╭─ RECORDS TO PROCESS

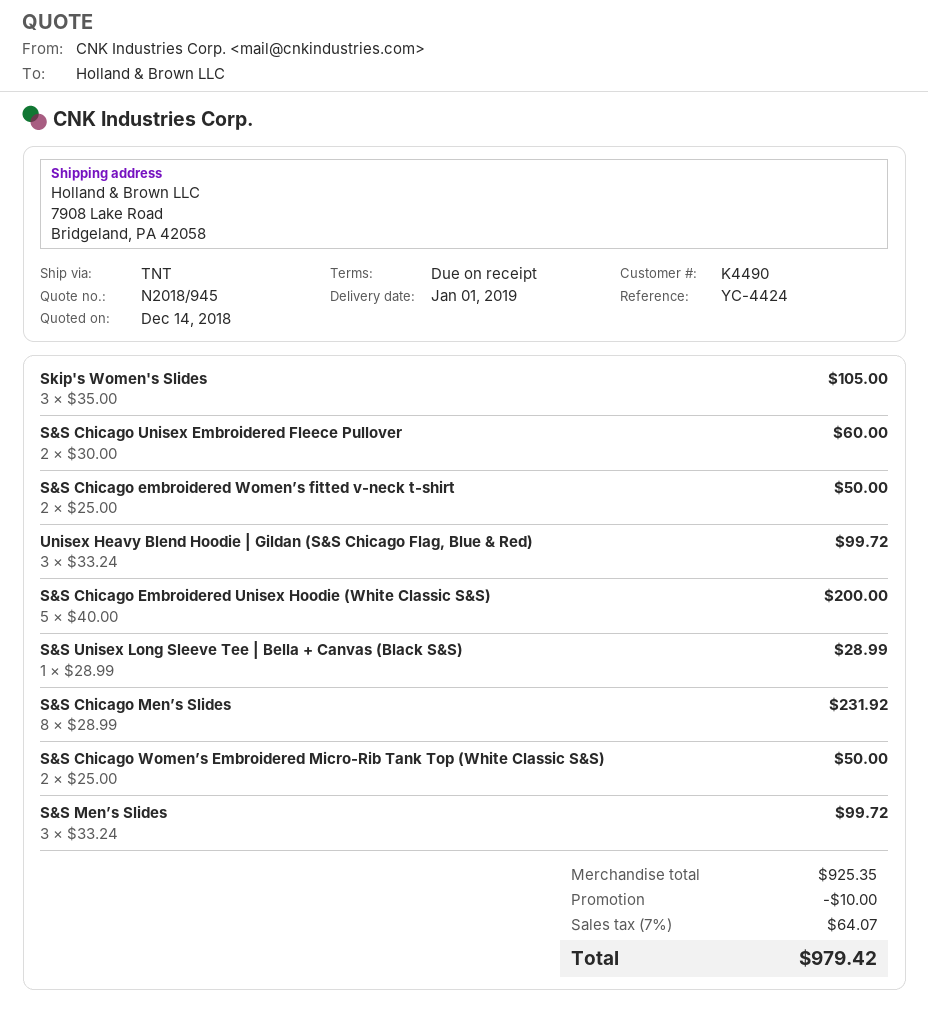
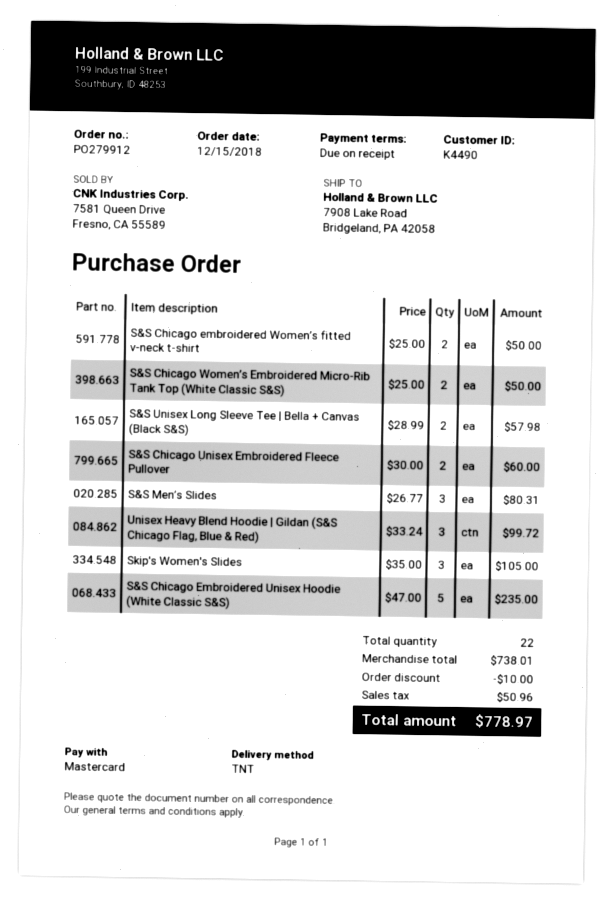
S&S Chicago Embroidered Unisex Hoodie (White Classic S&S): 5 x 40.00 = 200.00 -> 5 x 47.00 = 235.00
S&S Unisex Long Sleeve Tee | Bella + Canvas (Black S&S): 1 x 28.99 = 28.99 -> 2 x 28.99 = 57.98
S&S Chicago Men’s Slides: 8 x 28.99 = 231.92 -> none
S&S Men’s Slides: 3 x 33.24 = 99.72 -> 3 x 26.77 = 80.31
subtotal: 925.35 -> 738.01
tax: 64.07 -> 50.96
total: 979.42 -> 778.97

╰─

With the pictures left out, write out all of the data exactly.

S&S Chicago Embroidered Unisex Hoodie (White Classic S&S): 5 x 40.00 = 200.00 -> 5 x 47.00 = 235.00
S&S Unisex Long Sleeve Tee | Bella + Canvas (Black S&S): 1 x 28.99 = 28.99 -> 2 x 28.99 = 57.98
S&S Chicago Men’s Slides: 8 x 28.99 = 231.92 -> none
S&S Men’s Slides: 3 x 33.24 = 99.72 -> 3 x 26.77 = 80.31
subtotal: 925.35 -> 738.01
tax: 64.07 -> 50.96
total: 979.42 -> 778.97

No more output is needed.